E tuttavia, da profano (non sono nè medico, nè psicologo) mi chiedo se certe esibizioni “scientifiche” moderne siano davvero così necessarie per il progresso di certa scienza. Si può giustificare tutto in nome dell’evoluzione scientifica? In qualsiasi campo, voglio dire. Senza certi strumenti che sembrano promettere mirabilie sulla persona ne sapremmo oggi di meno in tema di nevrosi o di disturbi di personalità? Forse arriva un momento in cui non è più tanto importante decidere se una teoria o una prassi sono più o meno scientifiche. Ma se sono “etiche” più verosimilmente. Se dovessimo dare retta a Thomas Kuhn anche la scienza e i suoi metodi sono influenzati da fattori sociali, culturali e storici tipici di un certo periodo storico. Da ciò ne deriva che anche il paradigma scientifico all’interno del quale operiamo oggi non è oggettivo, né neutro, dunque. Non è oggettivo e questo lascia spazio a diversi modelli di intervento sulla psiche; non è nemmeno neutro, però. Sotto questo punto di vista, gli strumenti che utilizziamo per curare le persone sono da considerarsi espressione del clima etico e morale del nostro tempo, anche? E qual è il quadro di riferimento che guida gli operatori della sanità e gli altri scienziati del nostro tempo mentre pensano e affrontano i problemi delle sofferenze neurologiche e mentali/psicologiche? Vale la pena porsi di queste questioni in tempi in cui la disumanizzazione e l’avanzamento di ideologie disumanizzanti hanno sempre più modo di condizionare le nostre vite di “sani” e “malati”. Buona giornata e buon lavoro
Gentile Marcello,
colgo il valore delle sue osservazioni: l’invito alla prudenza, la critica alle “scorciatoie”, il richiamo alla centralità dei fattori culturali, storici ed etici nell’evoluzione della scienza.

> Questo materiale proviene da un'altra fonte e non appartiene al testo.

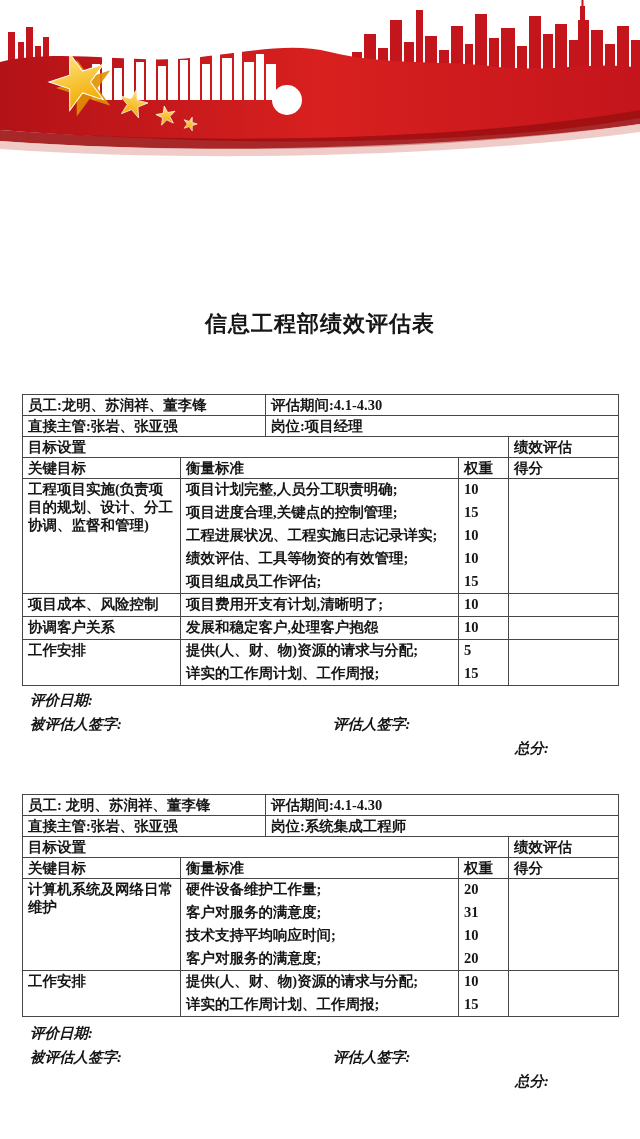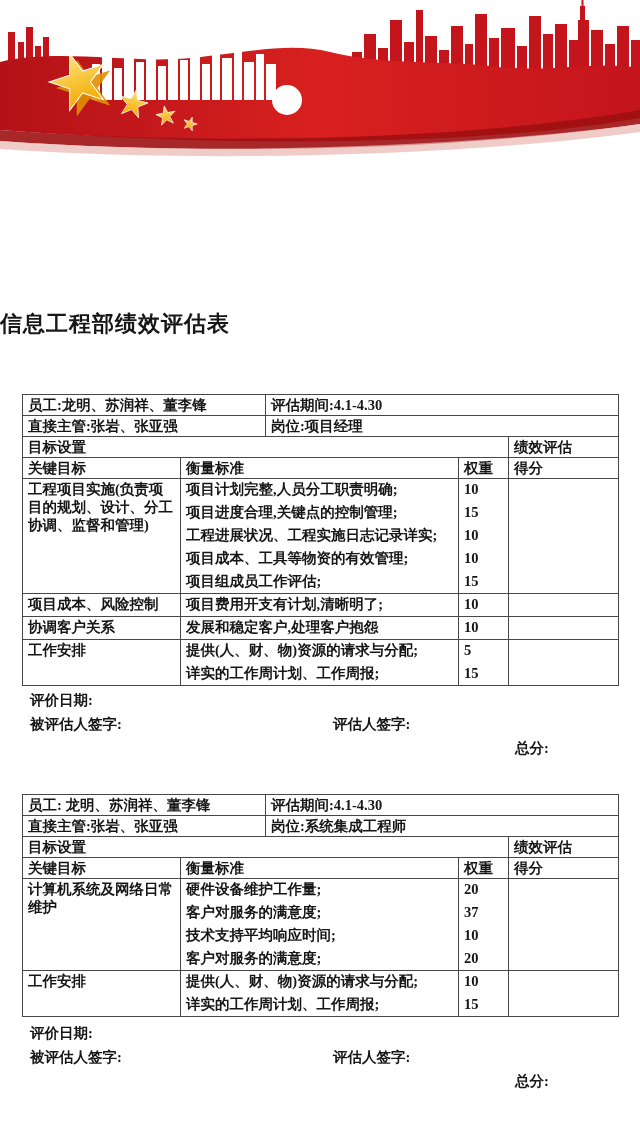--- a/index.html
+++ b/index.html
@@ -1,34 +1,34 @@
 <!DOCTYPE html>
 <html><head>
 <meta charset="utf-8">
 <style>
   html,body{margin:0;padding:0;background:#ffffff;}
   .page{position:relative;width:640px;height:1139px;background:#ffffff;overflow:hidden;
         font-family:"Liberation Serif","DejaVu Serif",serif;color:#161616;}
   .banner{position:absolute;top:0;left:0;display:block;}
-  .doc-title{position:absolute;top:309px;left:0;width:640px;text-align:left;
+  .doc-title{position:absolute;top:309px;left:0;width:640px;text-align:center;
              font-size:22px;font-weight:bold;letter-spacing:1px;}
   .tblwrap{position:absolute;left:22px;width:596px;}
   .t1{top:394px;}
   .t2{top:794px;}
   table.eval{border-collapse:collapse;width:596px;table-layout:fixed;
              border:1.5px solid #474747;font-size:14.5px;font-weight:bold;color:#161616;}
   table.eval td{border-left:1px solid #474747;border-right:1px solid #474747;
                 padding:0 4px 0 5px;vertical-align:top;line-height:20px;
                 overflow:hidden;word-break:break-all;}
   table.eval tr.bt td{border-top:1px solid #474747;}
   table.eval tr.hdr{height:21px;margin-top:21px;}
   table.eval tr.item{height:23px;}
   table.eval tr.item td{line-height:18px;padding-top:1px;}
   .note{position:absolute;left:0;width:640px;height:22px;font-size:14.5px;font-weight:bold;}
-  .note span{position:absolute;top:0;white-space:nowrap;}
+  .note span{position:absolute;top:0;white-space:nowrap;font-style:italic;}
   .n-left{left:30px;}
   .n-mid{left:305px;margin-left:28px;}
   .n-right{left:515px;margin-top:48px;}
   .fy1a{top:691px;}
   .fy1b{top:715px;}
   .fy2a{top:1024px;}
   .fy2b{top:1048px;}
 </style>
 </head>
 <body>
@@ -156,21 +156,21 @@
           <td colspan="2">项目进度合理,关键点的控制管理;</td>
           <td>15</td>
           <td></td>
         </tr>
         <tr class="item">
           <td colspan="2">工程进展状况、工程实施日志记录详实;</td>
           <td>10</td>
           <td></td>
         </tr>
         <tr class="item">
-          <td colspan="2">项目成本、工具等物资的有效管理;</td>
+          <td colspan="2">绩效评估、工具等物资的有效管理;</td>
           <td>10</td>
           <td></td>
         </tr>
         <tr class="item">
           <td colspan="2">项目组成员工作评估;</td>
           <td>15</td>
           <td></td>
         </tr>
 
         <tr class="item bt">
@@ -241,21 +241,21 @@
         </tr>
 
         <tr class="item bt">
           <td rowspan="4">计算机系统及网络日常维护</td>
           <td colspan="2">硬件设备维护工作量;</td>
           <td>20</td>
           <td></td>
         </tr>
         <tr class="item">
           <td colspan="2">客户对服务的满意度;</td>
-          <td>37</td>
+          <td>31</td>
           <td></td>
         </tr>
         <tr class="item">
           <td colspan="2">技术支持平均响应时间;</td>
           <td>10</td>
           <td></td>
         </tr>
         <tr class="item">
           <td colspan="2">客户对服务的满意度;</td>
           <td>20</td>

Vorrei però chiarire che la posizione espressa nel mio articolo non rientra nell’organicismo classico che Lei teme, ossia la riduzione del vissuto psichico a puro derivato di un substrato organico o elettrochimico. La riflessione proposta è critica proprio verso ogni possibile semplificazione: per questo sottolineo l’importanza dell’alleanza terapeutica, la gestione etica dei dati, la necessità di integrare strumenti tecnologici senza mai perdere la soggettività della persona.
Se neuroscienze, TMS, Neuralink, AI vengono descritti oggi con maggiore precisione non è per una resa semantica, ma per favorirene un uso più consapevole e controllato, ben lontano dalle derive storiche di cui Lei ricorda giustamente i rischi. L’accostamento alla storia dell’elettroshock mette in luce i pericoli del fraintendimento linguistico e dell’entusiasmo tecnologico, e sul punto concordo pienamente: ciò che conta davvero è il quadro di riferimento etico che sottende le nostre scelte cliniche.
Condivido la riflessione su Thomas Kuhn: nessun paradigma è definitivo né neutro, e proprio per questo la prassi clinica deve sempre interrogarsi su cosa sia giusto, non solo su cosa sia scientificamente valido. L’approccio realmente integrato, quello cui mi riferisco, utilizza la tecnologia come strumento al servizio della relazione umana e della complessità dell’esperienza psicologica, mai come scorciatoia verso soluzioni semplicistiche.
La vera sfida, oggi come ieri, è respingere tentazioni riduzioniste e conservare uno sguardo multidimensionale, dove la tecnica sia accompagnata da etica, cultura, attenzione alla soggettività e al contesto. Personalmente auspico, e difendo, proprio questo equilibrio: la possibilità di far dialogare tradizione e innovazione, umanesimo e tecnologia, senza mai disumanizzare la cura.
La ringrazio ancora per il suo intervento, che offre spunti preziosi per mantenere alta la vigilanza critica ed etica che tutti noi, operatori sanitari e cittadini, dobbiamo esercitare.